# Bookmarks to Fire?



## jheydt (Dec 16, 2008)

I am thinking about getting my wife a fire.  I have an ipad and all my bookmarks were brought into the ipad easily.  I am wondering whether my wifes bookmarks on her pc can be brought into the fire without having to recreate them.  She is using MS Internet Explorer.

Thanx

John


----------



## Lord Mahoney (Sep 19, 2012)

John, here's what you'll need to do.

1) Install Firefox for Windows
2) Choose to import your Internet Explorer favorites into Firefox bookmarks upon installation
3) Install Firefox on your wife's Kindle Fire
3) Use Firefox Sync on your computer to pair the desktop version of Firefox to the Kindle version

Your bookmarks will now be stored in the cloud and accessible from both devices.


----------



## jheydt (Dec 16, 2008)

I went to download Firefox to the fire but it asked me whether I had an android and I don't know what system I need to select.

John


----------



## Ann in Arlington (Oct 27, 2008)

The Fire is a version of Android.


----------



## jheydt (Dec 16, 2008)

Thanx, will give it a try.

John


----------



## jheydt (Dec 16, 2008)

Well I attempted to download Firefox for android to my fire but I needed a password to log onto Google which I didn't have so attempted to register.  So far I haven't gotten an email notification from google.  I can't believe that Google is the only place where I can download Firefox for android.

John


----------



## Betsy the Quilter (Oct 27, 2008)

I get my 3rd party apps from 1mobile.com;

http://www.1mobile.com/search.php?keywords=firefox

Betsy


----------



## jheydt (Dec 16, 2008)

Betsy the Quilter said:


> I get my 3rd party apps from 1mobile.com;
> 
> http://www.1mobile.com/search.php?keywords=firefox
> 
> Betsy


Unfortunately I went to that site and tried to download firefox. However I was directed to the google site which has botched up any chance of registering with google play so it looks like I'm out of luck with firefox. I guess I'll have to use silk and enter bookmarks manually. Fortunately my wife would'nt add too many bookmarks. Thanx for the information however.

John


----------



## Betsy the Quilter (Oct 27, 2008)

jheydt said:


> Unfortunately I went to that site and tried to download firefox. However I was directed to the google site which has botched up any chance of registering with google play so it looks like I'm out of luck with firefox. I guess I'll have to use silk and enter bookmarks manually. Fortunately my wife would'nt add too many bookmarks. Thanx for the information however.
> 
> John


Hmmm, not sure which one you clicked that took you to Google? I don't have my Fire anymore, so I can't test a direct download, but on my iPad, when I go to the link I gave you, and click on Firefox (I think the first link), I'm able to download it using my Dropbox account. Then, I would use Dropbox on my Fire and install the app. I did this routinely.

Betsy


----------



## Ann in Arlington (Oct 27, 2008)

First, you need to be at Home; tap More and go to Device.  To get anything to work from outside Amazon you'll have to go to "Allow Installation of Applications" and make sure that says "on". And Home again. 

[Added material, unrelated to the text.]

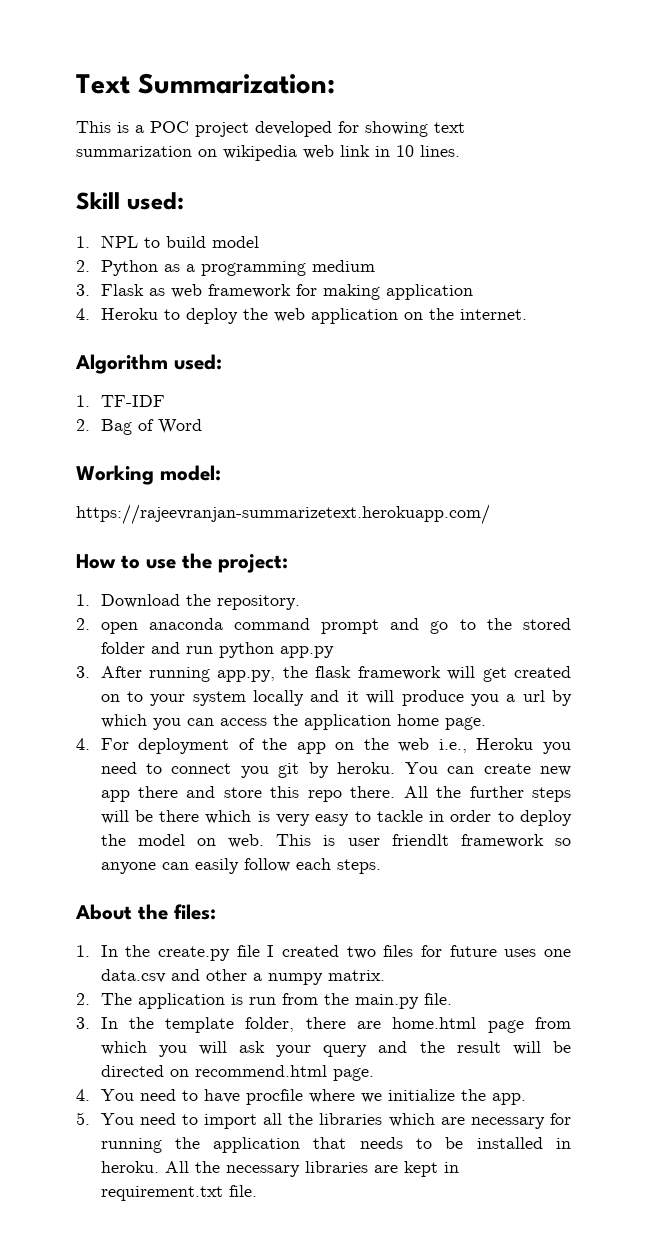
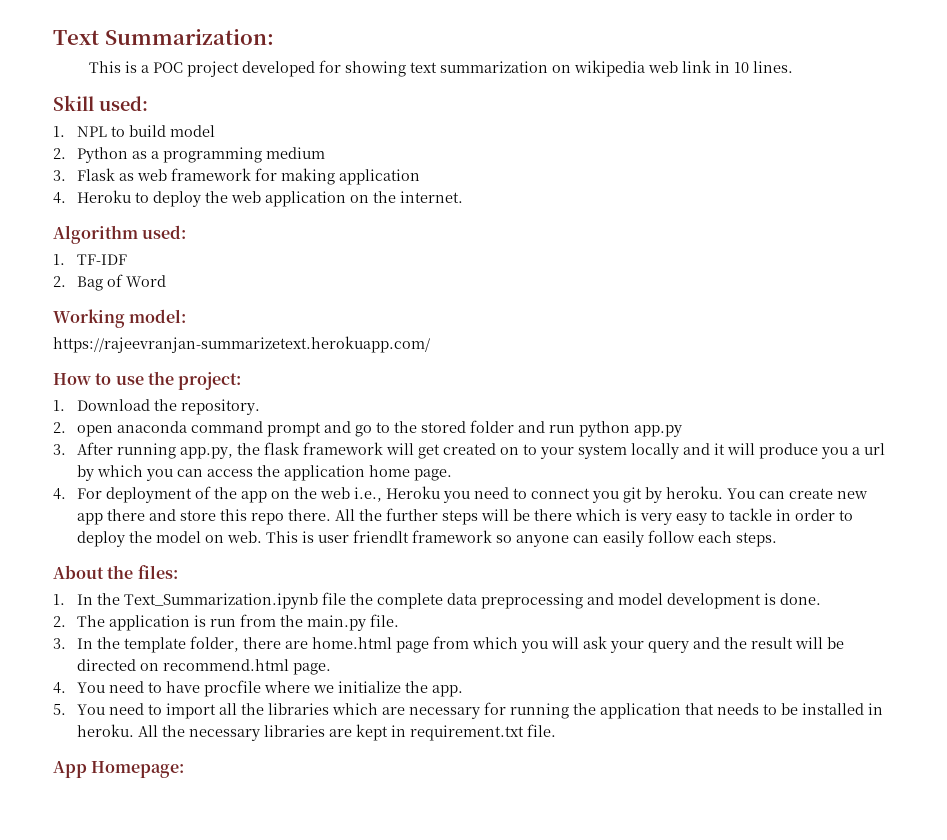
[157,945,571,961] [100,969,385,985] create.py file I created two files for future uses one data.csv and other a numpy matrix. -> [124,592,822,609] Text_Summarization.ipynb file the complete data preprocessing and model development is done.
(257, 1191) none -> [53,761,185,778] // App Homepage:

On the Fire, to get the Firefox browser, you should open the web and go to www.1mobile.com.  That will give you a button to download the 1mobile app which will make everything else easier. Tap to download and you'll see a 1 in a circle at the upper left next to your device name.  That means it's downloaded; swipe down to see the message and tap that to install the 1Mobile app.  

If you already have some other version of Firefox on your Fire that isn't working, I'd go remove that before doing anything else.  Go to Apps and see if it's listed when showing apps on the device.  Tap and hold it and then tap 'remove from device'.  To be really sure it's gone, then go back home and swipe down to get the top menu. Tap More and Applications and 'Installed Applications'.  Scroll and make sure it's not listed.  If it is, tap it and you'll get options to force a stop, clear the data and uninstall.  I'd do all three with uninstall being last. Then it should be completely gone with all extraneous data.

NOW, go back to the 1Mobile app you downloaded and tap search and enter FireFox.  You probably won't even have to type the whole thing.  You'll see the true Firefox Android browser -- it should say version 15.0.1 with a date of 9/10/2012.  There'll be a prominent 'download' button and, again, once it's done that you'll see the number 1 in the bar across the top next to your device name. Swipe down and tap to install.

After that, you're on your own since I am content with the Carousel and haven't tried using any alternate browsers.  But I do use FireFox on my other computers and there is a way to synchronize bookmarks.  I have no reason to suppose that the android version would be excluded from that.


----------